### [Task to carry out]
With no edits of any kind, print each record that follows.

### [Record excerpts]
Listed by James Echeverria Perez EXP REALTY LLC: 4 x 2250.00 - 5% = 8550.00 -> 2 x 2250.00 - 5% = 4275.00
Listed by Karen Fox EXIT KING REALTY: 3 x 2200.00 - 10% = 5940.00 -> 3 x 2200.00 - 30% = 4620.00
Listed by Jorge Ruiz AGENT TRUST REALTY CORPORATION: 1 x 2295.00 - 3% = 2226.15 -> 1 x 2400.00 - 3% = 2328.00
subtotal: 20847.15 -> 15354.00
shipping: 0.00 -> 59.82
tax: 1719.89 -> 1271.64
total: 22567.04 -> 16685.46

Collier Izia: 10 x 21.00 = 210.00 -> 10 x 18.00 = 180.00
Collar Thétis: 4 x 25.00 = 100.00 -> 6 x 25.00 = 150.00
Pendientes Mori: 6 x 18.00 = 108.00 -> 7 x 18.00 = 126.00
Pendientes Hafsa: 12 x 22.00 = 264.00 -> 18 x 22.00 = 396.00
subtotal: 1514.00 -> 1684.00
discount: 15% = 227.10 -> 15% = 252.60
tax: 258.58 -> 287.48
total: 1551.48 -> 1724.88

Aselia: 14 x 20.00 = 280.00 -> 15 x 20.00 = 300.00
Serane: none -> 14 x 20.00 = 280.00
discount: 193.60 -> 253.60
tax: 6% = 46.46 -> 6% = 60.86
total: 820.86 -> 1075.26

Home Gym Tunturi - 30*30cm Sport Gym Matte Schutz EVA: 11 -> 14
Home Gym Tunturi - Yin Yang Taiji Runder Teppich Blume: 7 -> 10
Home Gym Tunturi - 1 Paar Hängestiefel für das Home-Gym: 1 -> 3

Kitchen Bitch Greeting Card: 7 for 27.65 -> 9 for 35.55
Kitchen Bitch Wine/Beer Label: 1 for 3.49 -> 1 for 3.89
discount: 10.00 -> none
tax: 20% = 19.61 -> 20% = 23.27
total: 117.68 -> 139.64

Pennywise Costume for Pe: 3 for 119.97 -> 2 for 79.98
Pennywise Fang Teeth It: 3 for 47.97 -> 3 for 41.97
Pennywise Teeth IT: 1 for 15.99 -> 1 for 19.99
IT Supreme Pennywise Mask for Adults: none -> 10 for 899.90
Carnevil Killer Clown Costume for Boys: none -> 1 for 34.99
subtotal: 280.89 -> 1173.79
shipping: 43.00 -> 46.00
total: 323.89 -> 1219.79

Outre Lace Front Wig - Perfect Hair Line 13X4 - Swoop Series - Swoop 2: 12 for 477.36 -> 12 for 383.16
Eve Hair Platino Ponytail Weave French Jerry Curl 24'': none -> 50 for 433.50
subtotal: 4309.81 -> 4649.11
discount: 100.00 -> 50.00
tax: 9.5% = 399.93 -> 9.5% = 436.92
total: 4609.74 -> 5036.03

### [Response to this task]
Listed by James Echeverria Perez EXP REALTY LLC: 4 x 2250.00 - 5% = 8550.00 -> 2 x 2250.00 - 5% = 4275.00
Listed by Karen Fox EXIT KING REALTY: 3 x 2200.00 - 10% = 5940.00 -> 3 x 2200.00 - 30% = 4620.00
Listed by Jorge Ruiz AGENT TRUST REALTY CORPORATION: 1 x 2295.00 - 3% = 2226.15 -> 1 x 2400.00 - 3% = 2328.00
subtotal: 20847.15 -> 15354.00
shipping: 0.00 -> 59.82
tax: 1719.89 -> 1271.64
total: 22567.04 -> 16685.46

Collier Izia: 10 x 21.00 = 210.00 -> 10 x 18.00 = 180.00
Collar Thétis: 4 x 25.00 = 100.00 -> 6 x 25.00 = 150.00
Pendientes Mori: 6 x 18.00 = 108.00 -> 7 x 18.00 = 126.00
Pendientes Hafsa: 12 x 22.00 = 264.00 -> 18 x 22.00 = 396.00
subtotal: 1514.00 -> 1684.00
discount: 15% = 227.10 -> 15% = 252.60
tax: 258.58 -> 287.48
total: 1551.48 -> 1724.88

Aselia: 14 x 20.00 = 280.00 -> 15 x 20.00 = 300.00
Serane: none -> 14 x 20.00 = 280.00
discount: 193.60 -> 253.60
tax: 6% = 46.46 -> 6% = 60.86
total: 820.86 -> 1075.26

Home Gym Tunturi - 30*30cm Sport Gym Matte Schutz EVA: 11 -> 14
Home Gym Tunturi - Yin Yang Taiji Runder Teppich Blume: 7 -> 10
Home Gym Tunturi - 1 Paar Hängestiefel für das Home-Gym: 1 -> 3

Kitchen Bitch Greeting Card: 7 for 27.65 -> 9 for 35.55
Kitchen Bitch Wine/Beer Label: 1 for 3.49 -> 1 for 3.89
discount: 10.00 -> none
tax: 20% = 19.61 -> 20% = 23.27
total: 117.68 -> 139.64

Pennywise Costume for Pe: 3 for 119.97 -> 2 for 79.98
Pennywise Fang Teeth It: 3 for 47.97 -> 3 for 41.97
Pennywise Teeth IT: 1 for 15.99 -> 1 for 19.99
IT Supreme Pennywise Mask for Adults: none -> 10 for 899.90
Carnevil Killer Clown Costume for Boys: none -> 1 for 34.99
subtotal: 280.89 -> 1173.79
shipping: 43.00 -> 46.00
total: 323.89 -> 1219.79

Outre Lace Front Wig - Perfect Hair Line 13X4 - Swoop Series - Swoop 2: 12 for 477.36 -> 12 for 383.16
Eve Hair Platino Ponytail Weave French Jerry Curl 24'': none -> 50 for 433.50
subtotal: 4309.81 -> 4649.11
discount: 100.00 -> 50.00
tax: 9.5% = 399.93 -> 9.5% = 436.92
total: 4609.74 -> 5036.03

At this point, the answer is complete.